Deze wijziging heeft betrekking op artikel 2:11 Wet op het financieel toezicht (hierna: Wft). Bij de Wijzigingswet financiële markten 2015 is artikel 2:11, tweede lid, aangepast: de voorwaarden waaraan een concernfinancieringsmaatschappij moet voldoen om in aanmerking te komen voor een uitzondering op de vergunningplicht voor banken en het verplicht onder toezicht staan zijn sinds 1 januari 2015 aangescherpt.1

Tevens is bij die gelegenheid een onderdeel b aan artikel 2:11, tweede lid, toegevoegd. Als gevolg van dat onderdeel is de vergunningplicht niet langer van toepassing op personen op wie artikel 3:5, eerste lid, niet van toepassing is. Laatstgenoemd artikel bepaalt dat het verboden is om in de uitoefening van een bedrijf van het publiek opvorderbare gelden aan te trekken, ter beschikking te verkrijgen of ter beschikking te hebben. Onderdeel b is abusievelijk opgenomen. Het is niet de bedoeling geweest om deze uitzondering te maken op de vergunningplicht voor het aantrekken van opvorderbare gelden van het publiek en het weer uitlenen daarvan. Daarom vervalt dit onderdeel, en heeft artikel 2:11, tweede lid, weer uitsluitend betrekking op concernfinancieringsmaatschappijen.

B

Deze wijziging heeft betrekking op artikel 3:5, tweede lid, Wft. In dat artikel wordt op het verbod om in de uitoefening van een bedrijf van het publiek opvorderbare gelden aan te trekken, ter beschikking te verkrijgen of ter beschikking te hebben, een aantal uitzonderingen gemaakt. Een daarvan betreft degenen die de opvorderbare gelden hebben als gevolg van het aanbieden van effecten in overeenstemming met hetgeen in hoofdstuk 5.1 van de Wft is bepaald.
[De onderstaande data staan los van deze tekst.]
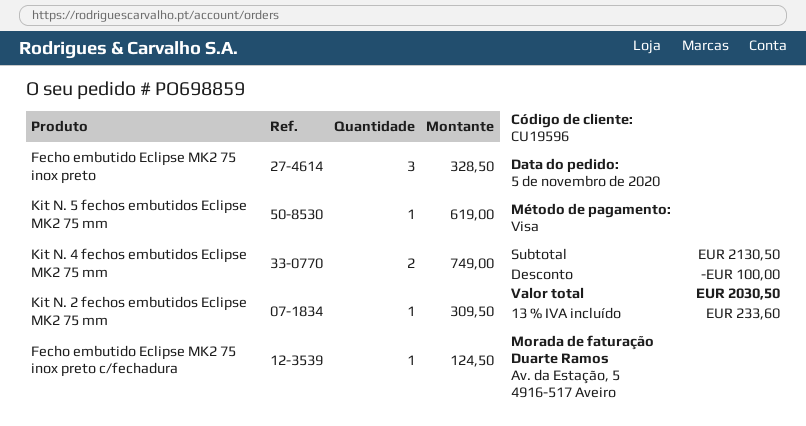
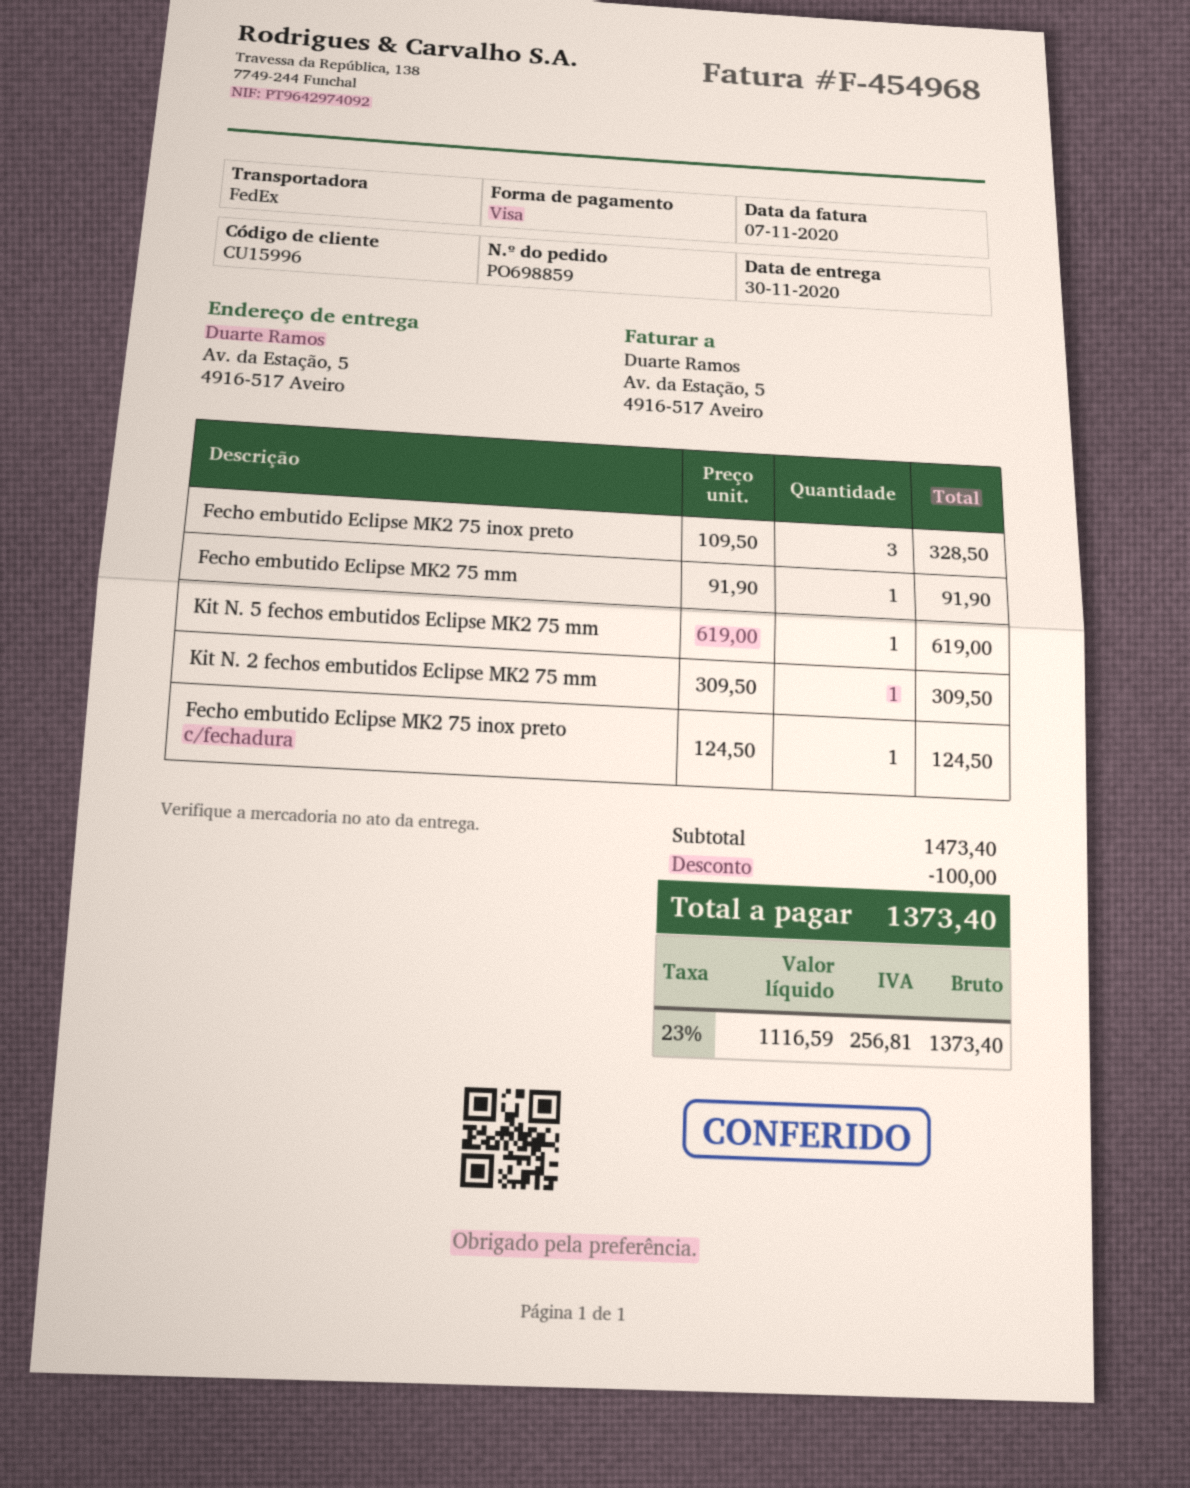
customer number: CU19596 -> CU15996
Kit N. 4 fechos embutidos Eclipse MK2 75 mm: 2 for 749.00 -> none
Fecho embutido Eclipse MK2 75 mm: none -> 1 for 91.90
subtotal: 2130.50 -> 1473.40
tax: 13% = 233.60 -> 23% = 256.81
total: 2030.50 -> 1373.40

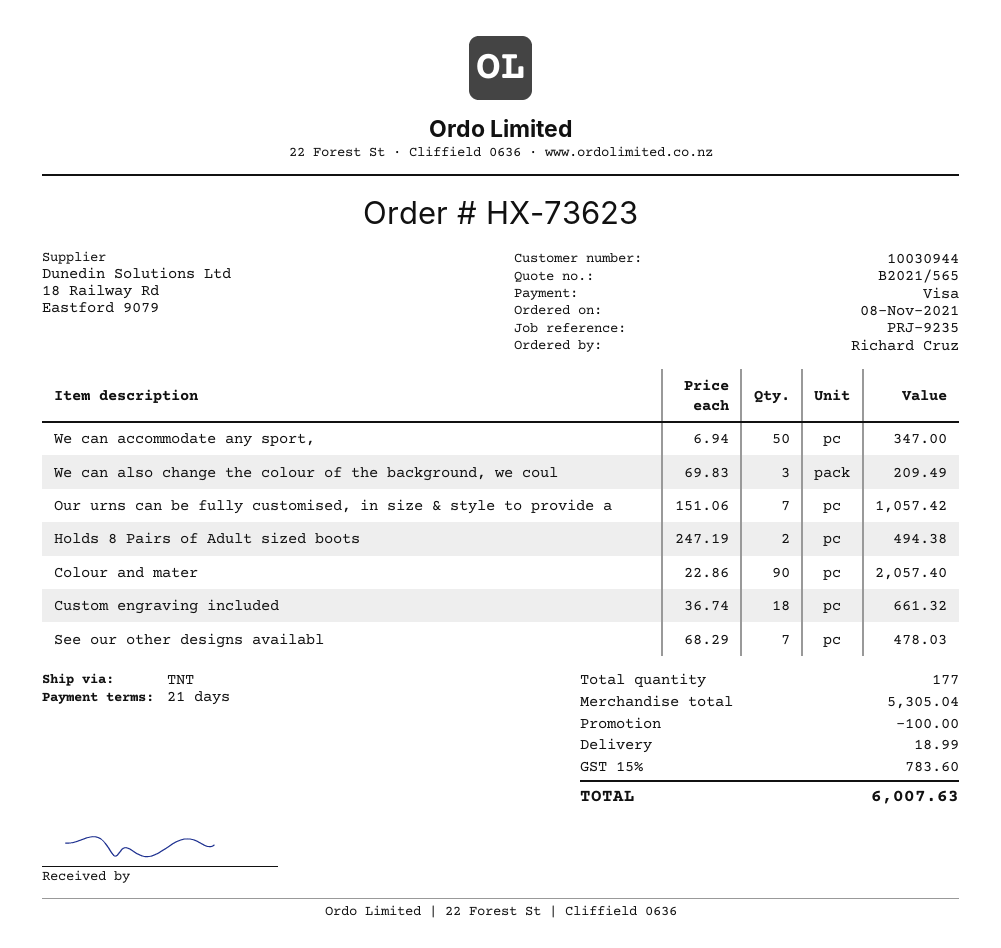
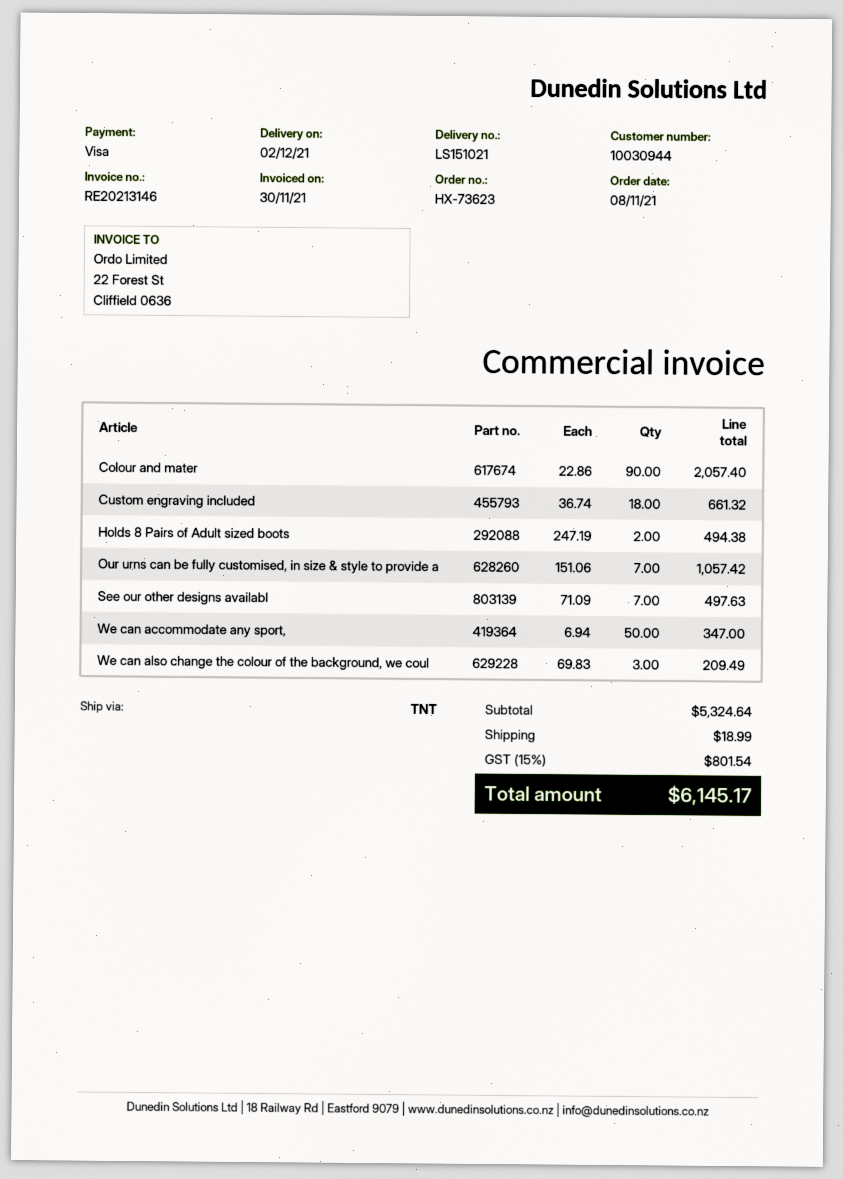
See our other designs availabl: 7 x 68.29 = 478.03 -> 7 x 71.09 = 497.63
subtotal: 5305.04 -> 5324.64
discount: 100.00 -> none
tax: 15% = 783.60 -> 15% = 801.54
total: 6007.63 -> 6145.17

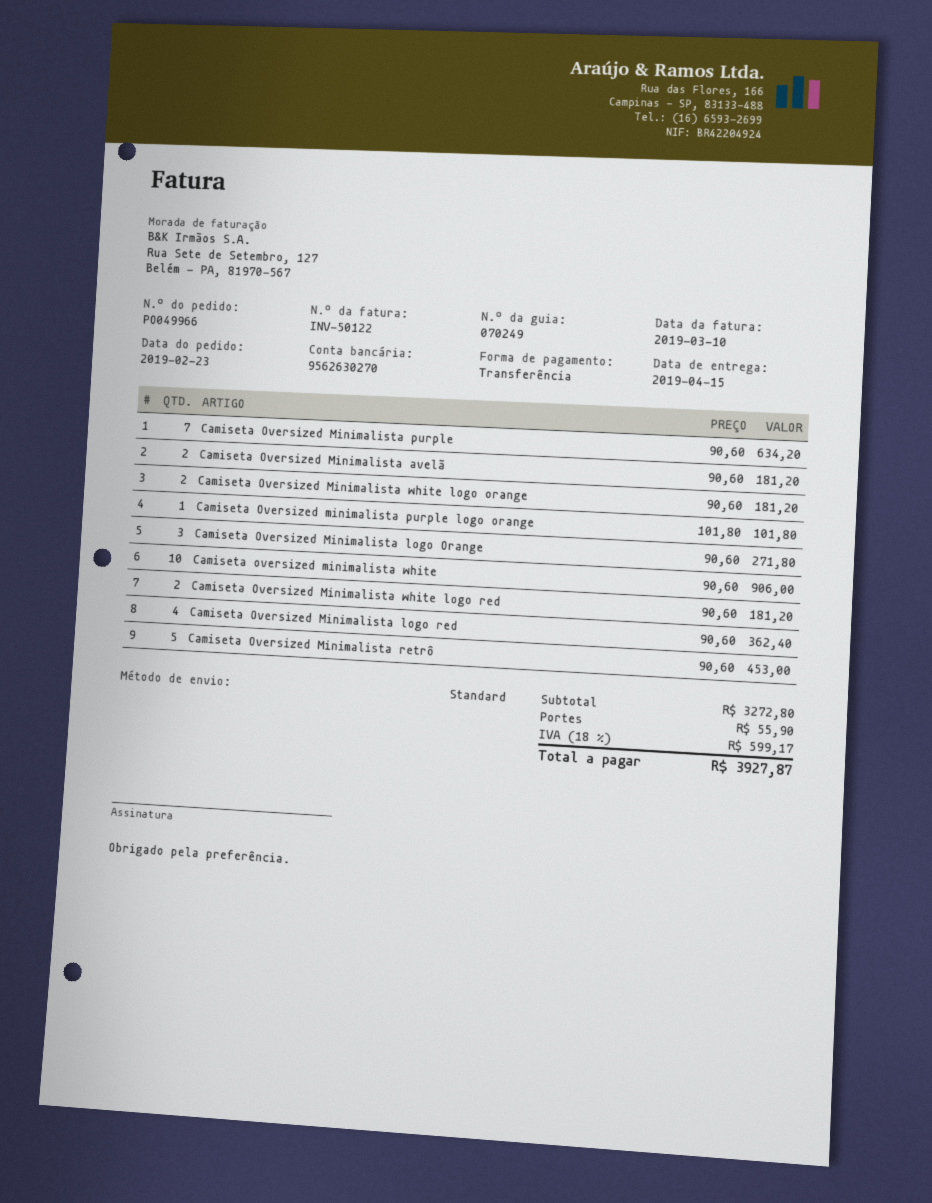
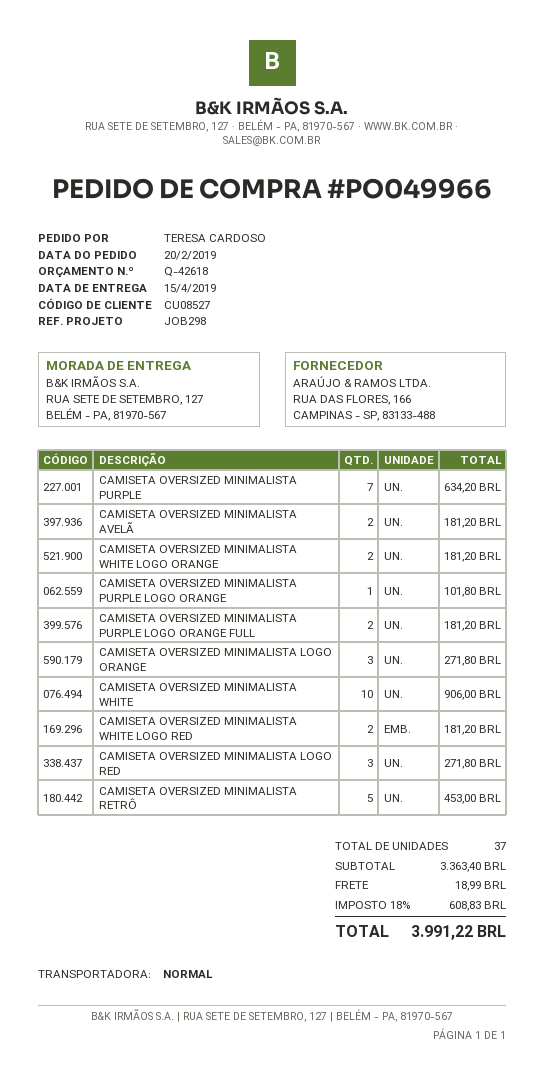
order date: 2019-02-23 -> 2019-02-20
Camiseta Oversized Minimalista logo red: 4 for 362.40 -> 3 for 271.80
CAMISETA OVERSIZED MINIMALISTA PURPLE LOGO ORANGE FULL: none -> 2 for 181.20
subtotal: 3272.80 -> 3363.40
shipping: 55.90 -> 18.99
tax: 18% = 599.17 -> 18% = 608.83
total: 3927.87 -> 3991.22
Naar de letter van de tekst genomen, heeft deze formulering als consequentie dat het aan degene die gelden aantrekt door effecten aan te bieden in overeenstemming met hoofdstuk 5.1, niet is verboden om tevens op andere wijzen gelden aan te trekken. Het spreekt vanzelf dat dat niet is beoogd. Beoogd is de uitzondering op het verbod te beperken tot het aantrekken van gelden door effecten aan te bieden in overeenstemming met hoofdstuk 5.1. Met de wijziging van artikel 3:5, tweede lid, wordt dit geredresseerd.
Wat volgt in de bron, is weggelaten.